**WHAT YOU ARE ASKED TO DO:** Skip the pictures and copy all the data that follows exactly.

[Front-end code change data]
Start of Block

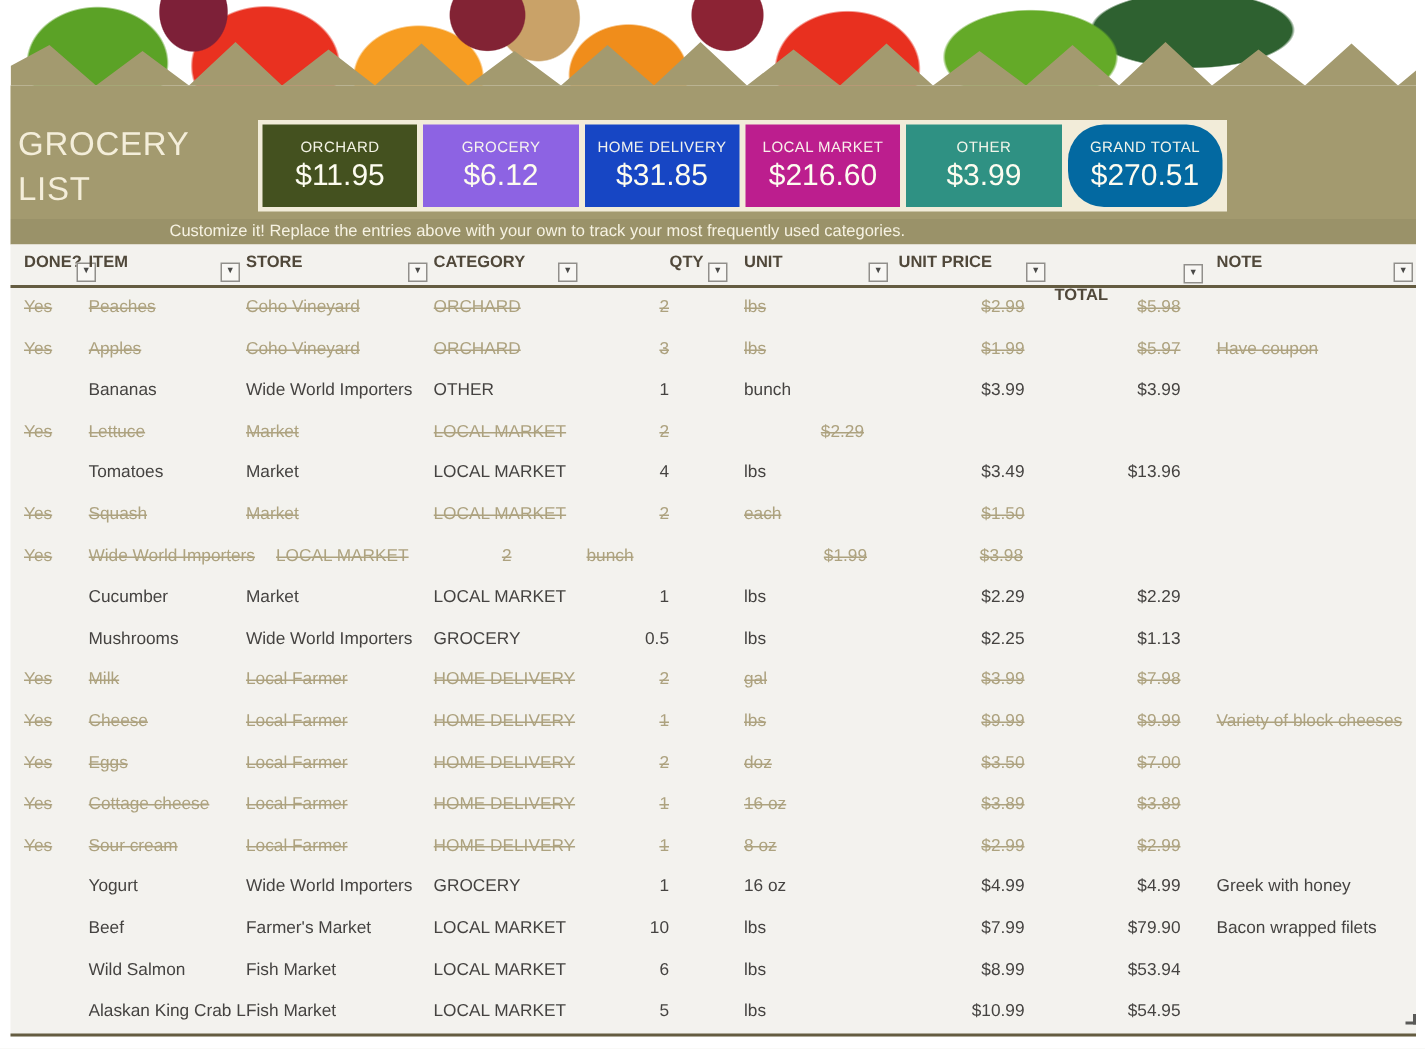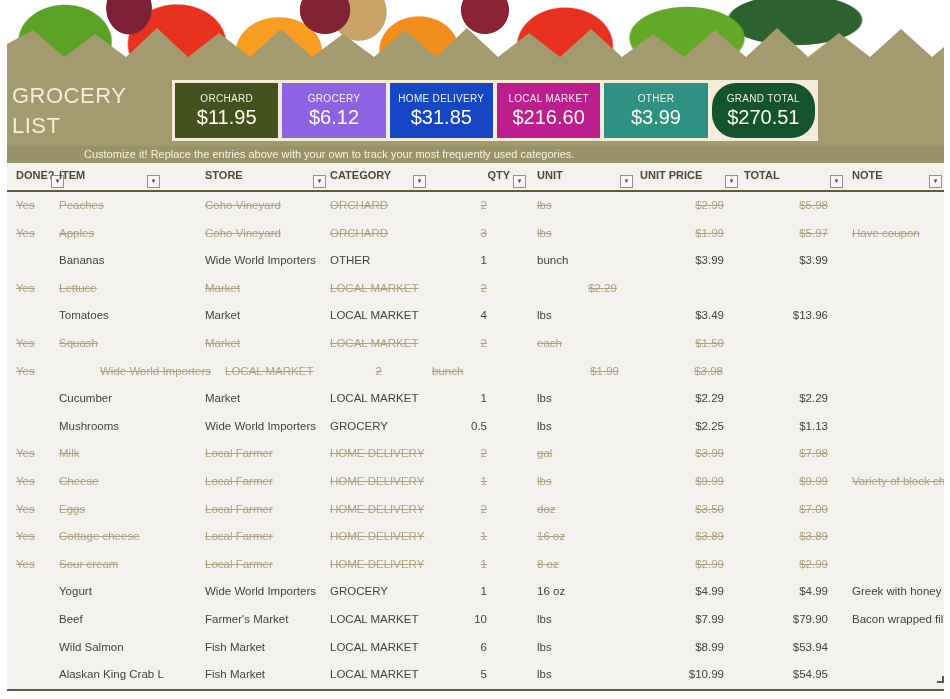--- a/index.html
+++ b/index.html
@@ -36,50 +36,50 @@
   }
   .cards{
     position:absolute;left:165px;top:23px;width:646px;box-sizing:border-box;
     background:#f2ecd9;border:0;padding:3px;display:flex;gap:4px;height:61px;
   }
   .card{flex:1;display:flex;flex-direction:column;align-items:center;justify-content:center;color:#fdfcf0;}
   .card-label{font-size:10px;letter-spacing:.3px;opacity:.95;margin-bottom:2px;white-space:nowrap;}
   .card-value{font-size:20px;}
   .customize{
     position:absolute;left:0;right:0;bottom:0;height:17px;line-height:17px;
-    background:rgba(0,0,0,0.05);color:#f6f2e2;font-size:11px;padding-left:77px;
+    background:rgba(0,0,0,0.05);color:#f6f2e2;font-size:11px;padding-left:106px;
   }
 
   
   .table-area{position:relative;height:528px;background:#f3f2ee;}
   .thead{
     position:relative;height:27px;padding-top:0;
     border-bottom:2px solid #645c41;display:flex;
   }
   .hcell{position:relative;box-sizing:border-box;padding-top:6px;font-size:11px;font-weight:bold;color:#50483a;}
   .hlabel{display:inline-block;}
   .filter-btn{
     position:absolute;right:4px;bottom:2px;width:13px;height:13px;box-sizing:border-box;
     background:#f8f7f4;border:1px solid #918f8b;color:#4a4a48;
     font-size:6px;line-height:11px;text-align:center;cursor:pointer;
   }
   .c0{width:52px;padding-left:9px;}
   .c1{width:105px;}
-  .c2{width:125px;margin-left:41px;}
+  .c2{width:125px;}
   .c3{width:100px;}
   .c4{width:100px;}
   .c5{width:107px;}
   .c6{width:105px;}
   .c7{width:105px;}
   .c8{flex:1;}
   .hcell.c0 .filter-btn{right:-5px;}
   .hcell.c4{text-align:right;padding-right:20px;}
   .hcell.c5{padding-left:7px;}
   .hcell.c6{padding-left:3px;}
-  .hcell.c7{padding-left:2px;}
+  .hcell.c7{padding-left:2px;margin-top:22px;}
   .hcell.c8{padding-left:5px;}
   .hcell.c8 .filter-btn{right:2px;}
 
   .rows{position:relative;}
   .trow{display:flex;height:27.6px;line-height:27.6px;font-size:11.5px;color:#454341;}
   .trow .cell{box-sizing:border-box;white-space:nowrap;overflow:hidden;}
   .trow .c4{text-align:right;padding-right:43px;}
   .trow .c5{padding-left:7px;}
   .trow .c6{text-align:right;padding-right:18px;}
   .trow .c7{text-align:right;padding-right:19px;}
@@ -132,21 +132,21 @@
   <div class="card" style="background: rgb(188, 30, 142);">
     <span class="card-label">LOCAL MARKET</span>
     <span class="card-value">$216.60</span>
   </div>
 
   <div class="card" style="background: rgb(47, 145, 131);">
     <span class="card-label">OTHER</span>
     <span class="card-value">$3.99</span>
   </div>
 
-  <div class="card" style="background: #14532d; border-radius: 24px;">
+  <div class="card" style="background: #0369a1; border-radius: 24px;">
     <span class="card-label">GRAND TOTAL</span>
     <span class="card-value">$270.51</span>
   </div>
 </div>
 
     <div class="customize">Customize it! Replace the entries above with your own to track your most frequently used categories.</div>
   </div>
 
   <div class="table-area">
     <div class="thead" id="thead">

End of Block

**REPLY:**
--- a/index.html
+++ b/index.html
@@ -36,50 +36,50 @@
   }
   .cards{
     position:absolute;left:165px;top:23px;width:646px;box-sizing:border-box;
     background:#f2ecd9;border:0;padding:3px;display:flex;gap:4px;height:61px;
   }
   .card{flex:1;display:flex;flex-direction:column;align-items:center;justify-content:center;color:#fdfcf0;}
   .card-label{font-size:10px;letter-spacing:.3px;opacity:.95;margin-bottom:2px;white-space:nowrap;}
   .card-value{font-size:20px;}
   .customize{
     position:absolute;left:0;right:0;bottom:0;height:17px;line-height:17px;
-    background:rgba(0,0,0,0.05);color:#f6f2e2;font-size:11px;padding-left:77px;
+    background:rgba(0,0,0,0.05);color:#f6f2e2;font-size:11px;padding-left:106px;
   }
 
   
   .table-area{position:relative;height:528px;background:#f3f2ee;}
   .thead{
     position:relative;height:27px;padding-top:0;
     border-bottom:2px solid #645c41;display:flex;
   }
   .hcell{position:relative;box-sizing:border-box;padding-top:6px;font-size:11px;font-weight:bold;color:#50483a;}
   .hlabel{display:inline-block;}
   .filter-btn{
     position:absolute;right:4px;bottom:2px;width:13px;height:13px;box-sizing:border-box;
     background:#f8f7f4;border:1px solid #918f8b;color:#4a4a48;
     font-size:6px;line-height:11px;text-align:center;cursor:pointer;
   }
   .c0{width:52px;padding-left:9px;}
   .c1{width:105px;}
-  .c2{width:125px;margin-left:41px;}
+  .c2{width:125px;}
   .c3{width:100px;}
   .c4{width:100px;}
   .c5{width:107px;}
   .c6{width:105px;}
   .c7{width:105px;}
   .c8{flex:1;}
   .hcell.c0 .filter-btn{right:-5px;}
   .hcell.c4{text-align:right;padding-right:20px;}
   .hcell.c5{padding-left:7px;}
   .hcell.c6{padding-left:3px;}
-  .hcell.c7{padding-left:2px;}
+  .hcell.c7{padding-left:2px;margin-top:22px;}
   .hcell.c8{padding-left:5px;}
   .hcell.c8 .filter-btn{right:2px;}
 
   .rows{position:relative;}
   .trow{display:flex;height:27.6px;line-height:27.6px;font-size:11.5px;color:#454341;}
   .trow .cell{box-sizing:border-box;white-space:nowrap;overflow:hidden;}
   .trow .c4{text-align:right;padding-right:43px;}
   .trow .c5{padding-left:7px;}
   .trow .c6{text-align:right;padding-right:18px;}
   .trow .c7{text-align:right;padding-right:19px;}
@@ -132,21 +132,21 @@
   <div class="card" style="background: rgb(188, 30, 142);">
     <span class="card-label">LOCAL MARKET</span>
     <span class="card-value">$216.60</span>
   </div>
 
   <div class="card" style="background: rgb(47, 145, 131);">
     <span class="card-label">OTHER</span>
     <span class="card-value">$3.99</span>
   </div>
 
-  <div class="card" style="background: #14532d; border-radius: 24px;">
+  <div class="card" style="background: #0369a1; border-radius: 24px;">
     <span class="card-label">GRAND TOTAL</span>
     <span class="card-value">$270.51</span>
   </div>
 </div>
 
     <div class="customize">Customize it! Replace the entries above with your own to track your most frequently used categories.</div>
   </div>
 
   <div class="table-area">
     <div class="thead" id="thead">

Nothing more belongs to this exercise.